# Directions for this task
Reproduce, exactly and in full, the lines from the one with "[699,560,816,581] // Secondary" through the one with "(998, 638) none" in the data below; drop pictures.

# Record set
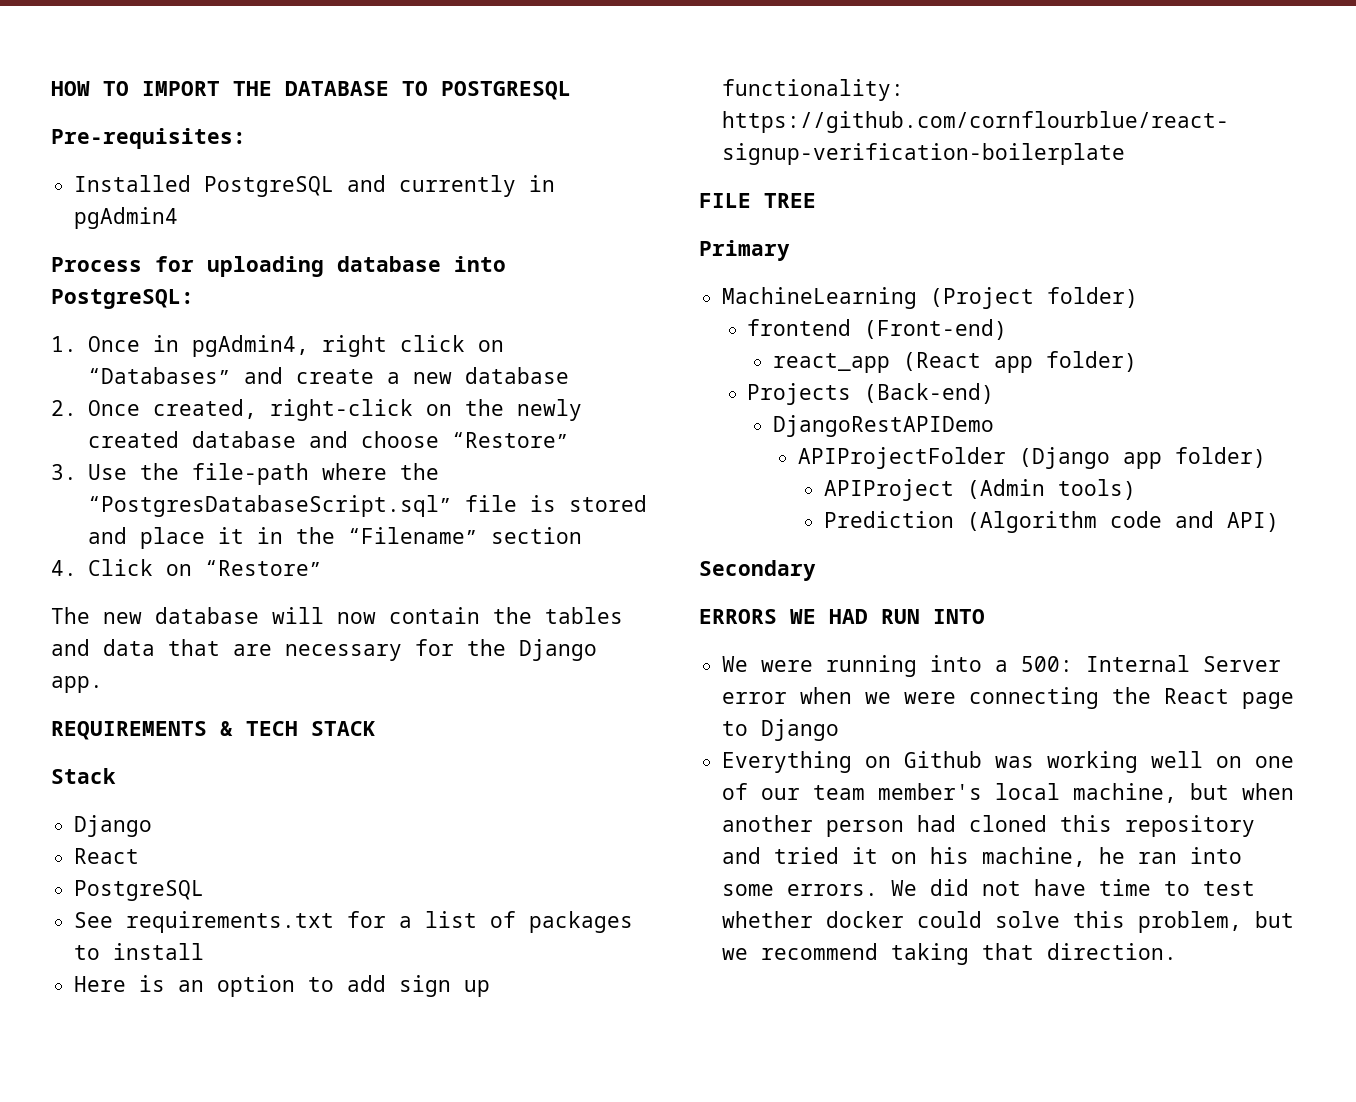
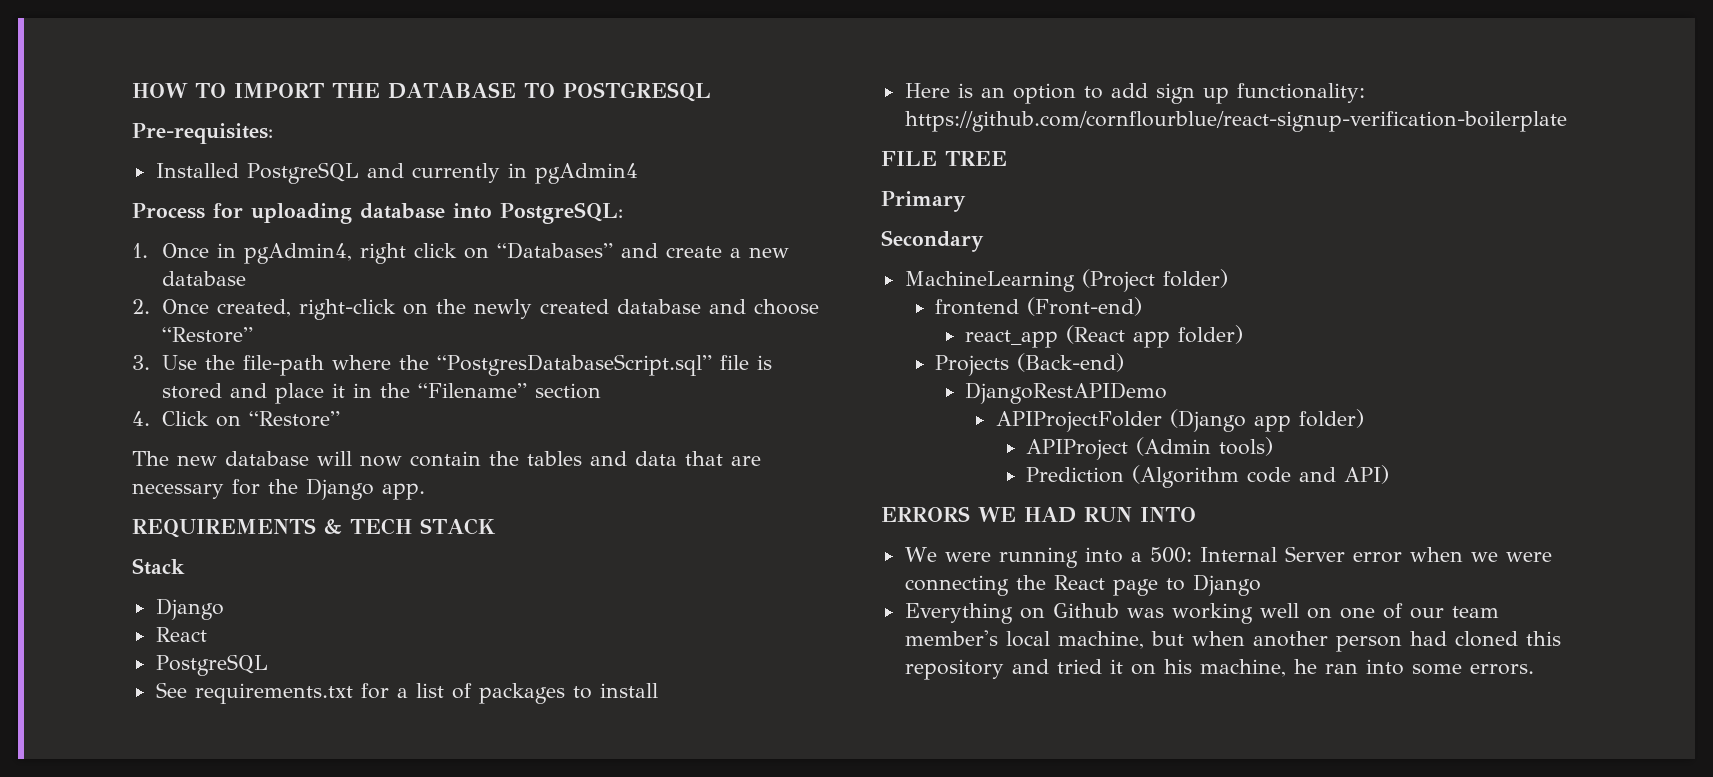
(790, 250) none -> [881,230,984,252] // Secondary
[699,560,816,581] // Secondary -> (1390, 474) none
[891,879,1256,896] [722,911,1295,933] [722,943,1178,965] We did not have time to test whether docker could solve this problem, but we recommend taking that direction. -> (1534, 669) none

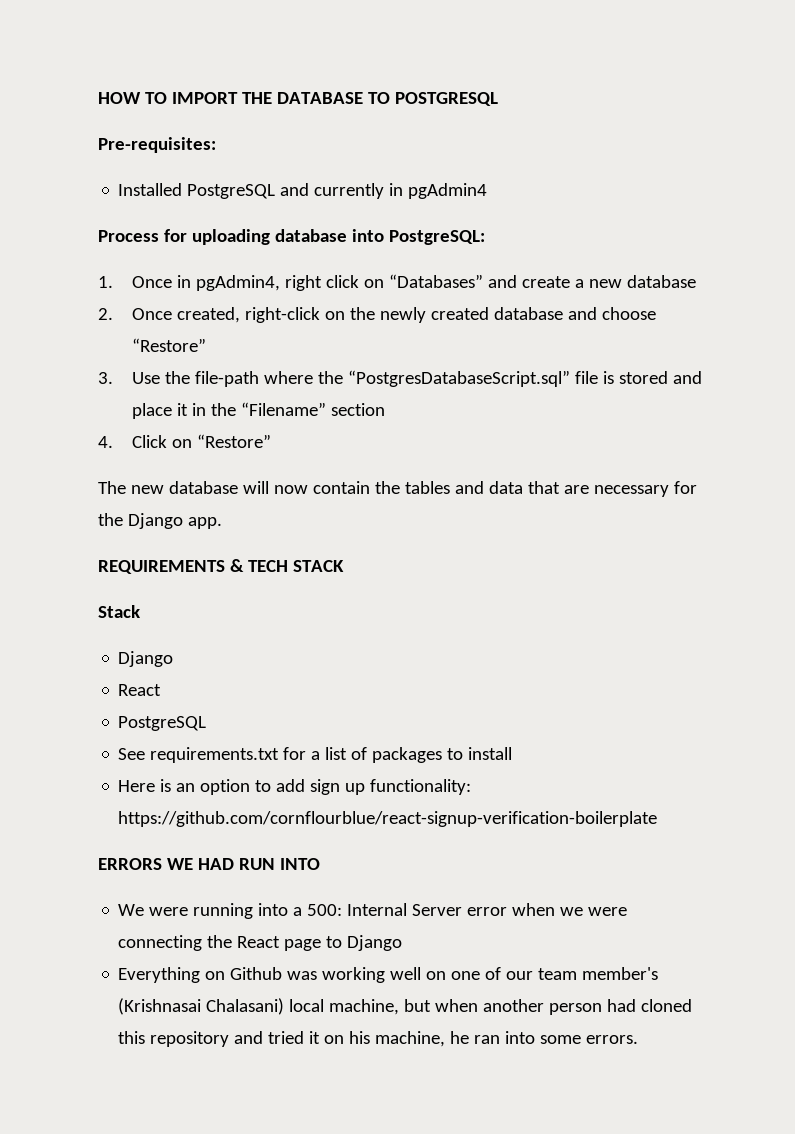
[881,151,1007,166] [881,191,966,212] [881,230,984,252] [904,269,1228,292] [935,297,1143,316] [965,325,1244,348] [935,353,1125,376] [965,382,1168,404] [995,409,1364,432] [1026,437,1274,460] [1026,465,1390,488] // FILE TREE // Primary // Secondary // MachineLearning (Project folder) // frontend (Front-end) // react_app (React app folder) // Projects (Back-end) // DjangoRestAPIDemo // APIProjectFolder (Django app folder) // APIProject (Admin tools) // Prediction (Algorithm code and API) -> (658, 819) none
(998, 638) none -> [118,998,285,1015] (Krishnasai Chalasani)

--

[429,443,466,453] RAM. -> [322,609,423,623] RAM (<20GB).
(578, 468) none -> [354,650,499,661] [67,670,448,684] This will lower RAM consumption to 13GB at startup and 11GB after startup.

# Completed exercise
[699,560,816,581] // Secondary -> (1390, 474) none
[891,879,1256,896] [722,911,1295,933] [722,943,1178,965] We did not have time to test whether docker could solve this problem, but we recommend taking that direction. -> (1534, 669) none

[881,151,1007,166] [881,191,966,212] [881,230,984,252] [904,269,1228,292] [935,297,1143,316] [965,325,1244,348] [935,353,1125,376] [965,382,1168,404] [995,409,1364,432] [1026,437,1274,460] [1026,465,1390,488] // FILE TREE // Primary // Secondary // MachineLearning (Project folder) // frontend (Front-end) // react_app (React app folder) // Projects (Back-end) // DjangoRestAPIDemo // APIProjectFolder (Django app folder) // APIProject (Admin tools) // Prediction (Algorithm code and API) -> (658, 819) none
(998, 638) none -> [118,998,285,1015] (Krishnasai Chalasani)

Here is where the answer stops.